As cidades podem tornar a energia solar mais rápida e acessível para moradores?

por Grupo Editores Blog.

Texto adaptado de smartcitiesdive.com

Nos Estados Unidos, um relatório do Environment America Research & Policy Center e do Frontier Group revelou que muitas cidades estão tornando a energia solar inacessível, não por falta de tecnologia ou recursos, mas pela complexidade administrativa imposta localmente.

Processos de aprovação lentos, vistorias redundantes e taxas desnecessárias encarecem tanto a instalação que empresas do setor simplesmente evitam certas jurisdições. O resultado: moradores que mais precisariam de energia mais barata ficam fora do alcance dos benefícios da energia solar.

Embora sistemas solares residenciais possam reduzir a conta de luz em mais de 80%, “a economia proporcionada pela energia solar está fora do alcance de muitos por causa da burocracia custosa”, disse Nick Josefowitz, fundador do grupo de advocacy Permit Power.

Para gestores públicos brasileiros, o paralelo é direto. O marco regulatório da micro e minigeração distribuída (Lei 14.300/2022) abriu caminho legal para a energia solar residencial. Mas gargalos no nível municipal ainda travam a expansão.

O que os municípios podem controlar

Decisões tomadas no nível municipal determinam diretamente se instalar energia solar será rápido e acessível ou lento e caro, e as empresas instaladoras já respondem a isso, evitando jurisdições com processos imprevisíveis, segundo dados do National Renewable Energy Laboratory.

O relatório Solar Permitting Scorecard identificou sete alavancas que cidades podem acionar para reduzir custos e aumentar a adoção de energia solar residencial:

  1. Licenciamento automático ou instantâneo para sistemas residenciais padronizados, eliminando filas de análise manual para instalações de baixa complexidade.
  2. Vistoria única ou remota, reduzindo a necessidade de múltiplas visitas técnicas presenciais por meio de inspeção digital e checklists padronizados.
  3. Padronização de códigos de construção alinhados à legislação estadual e federal, evitando exigências locais contraditórias ou redundantes.
  4. Redução ou isenção de taxas de licenciamento para sistemas solares residenciais, especialmente em regiões de baixa renda.
  5. Remoção de restrições estéticas impostas por associações de moradores ou conselhos municipais que bloqueiam instalações em telhados visíveis.
  6. Permissão para modelos de propriedade por terceiros, como leasing e financiamento via concessionárias, ampliando o acesso para quem não tem capital inicial.
  7. Simplificação das regras de conexão à rede, garantindo que consumidores sejam remunerados pela energia que injetam no sistema (net metering e mecanismos equivalentes).
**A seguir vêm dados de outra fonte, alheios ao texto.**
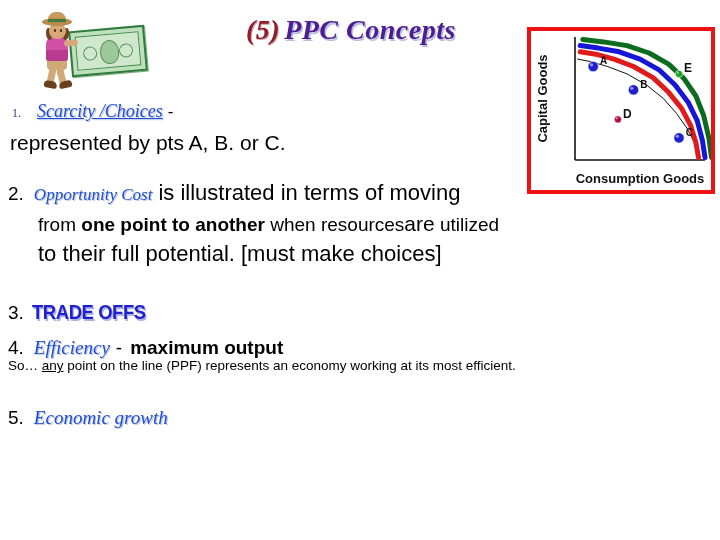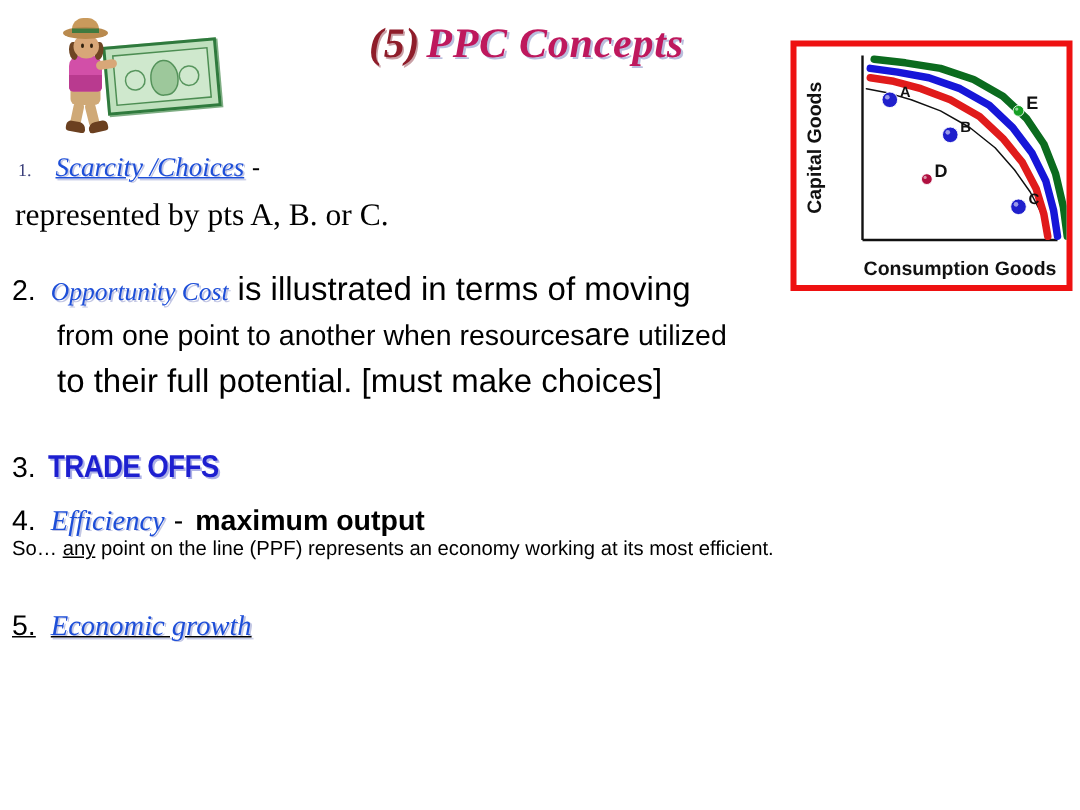"PPC Concepts" #slide-title .word { color: #be185d -> #4c1d95 }
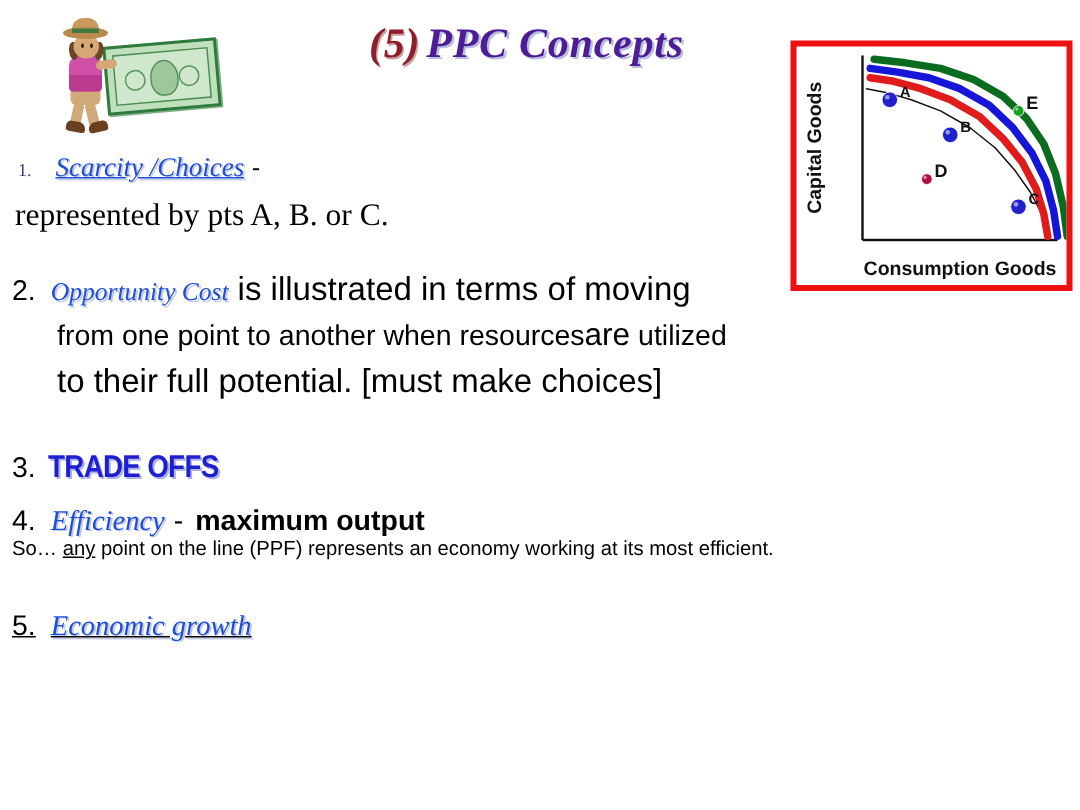"represented by pts A, B." #line-1b { font-family: Liberation Serif, serif -> none }
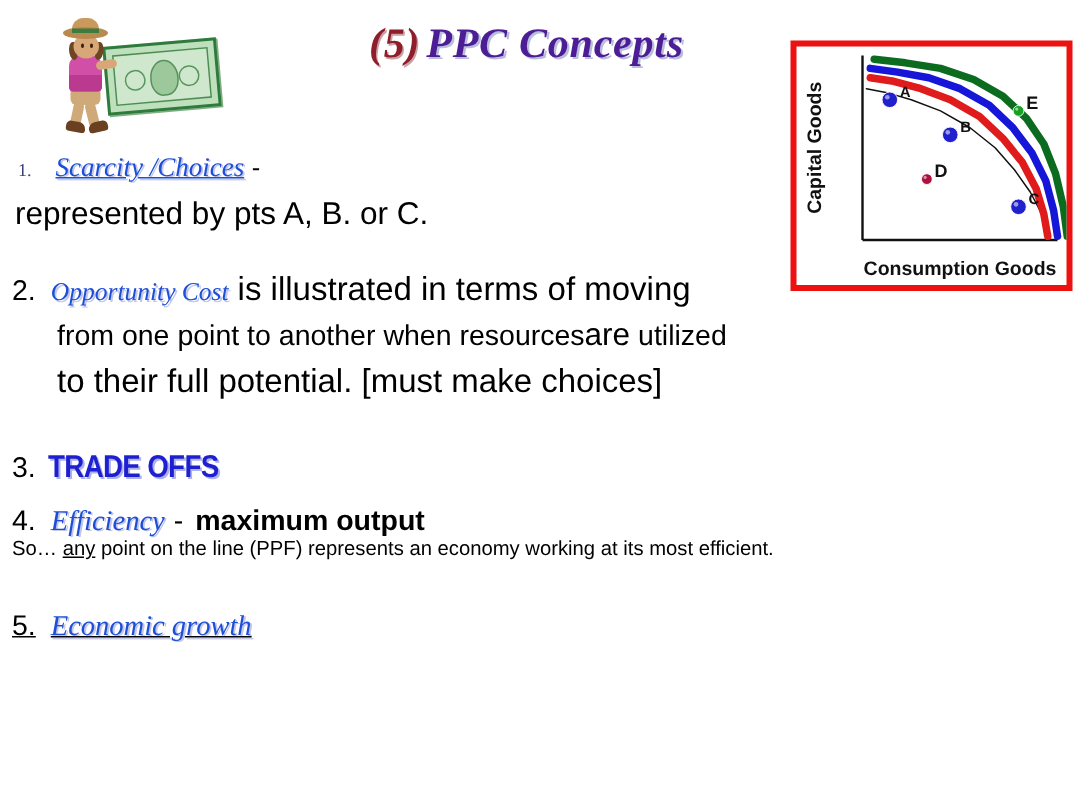"one point to another" #line-2b b { font-weight: normal -> bold }
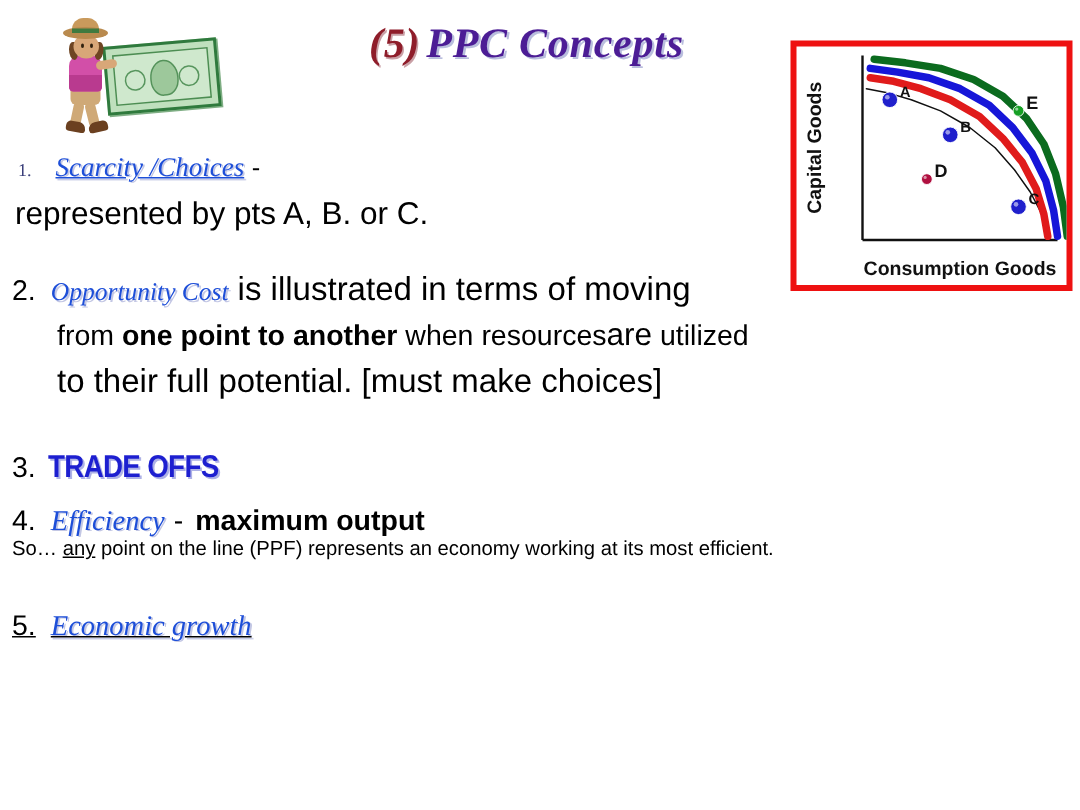"5. Economic growth" #line-5 { text-decoration: underline -> none }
Como os estados norte-americanos estão se saindo

O Solar Permitting Scorecard avaliou todos os estados dos EUA com base em suas políticas de licenciamento e vistoria. Califórnia e Texas receberam nota B; Nova Jersey e Colorado, C; todos os demais estados ficaram com D ou F — revelando que a maioria ainda opera com processos defasados.

Califórnia e Nova Jersey já aprovaram legislação que obriga municípios a oferecerem licenciamento instantâneo para sistemas solares residenciais. “Este relatório deixa claro: cortar a burocracia no licenciamento solar é uma medida de baixo custo para ajudar famílias a reduzir suas contas de energia”, disseram em nota conjunta o senador John McKeon e o deputado Robert Karabinchak, de Nova Jersey.

Significado na prática

Prefeitos e gestores municipais têm competência para atuar diretamente em ao menos quatro das sete alavancas listadas: simplificação do licenciamento local, padronização de exigências técnicas, redução de taxas e remoção de barreiras estéticas. Isso não exige orçamento adicional, exige revisão regulatória.

Do ponto de vista fiscal, municípios que facilitam a instalação solar tendem a registrar crescimento na atividade econômica do setor, com reflexos positivos na arrecadação de ISSQN sobre serviços de instalação e no dinamismo do mercado local.

O ponto de partida recomendado é um diagnóstico simples: quanto tempo leva, em média, o licenciamento de um sistema solar no município? Quantas vistorias são exigidas? Qual o valor das taxas cobradas?

Com esse mapeamento, é possível identificar quais mudanças geram o maior impacto com o menor esforço operacional, e posicionar o município como referência em desburocratização e acesso à energia limpa.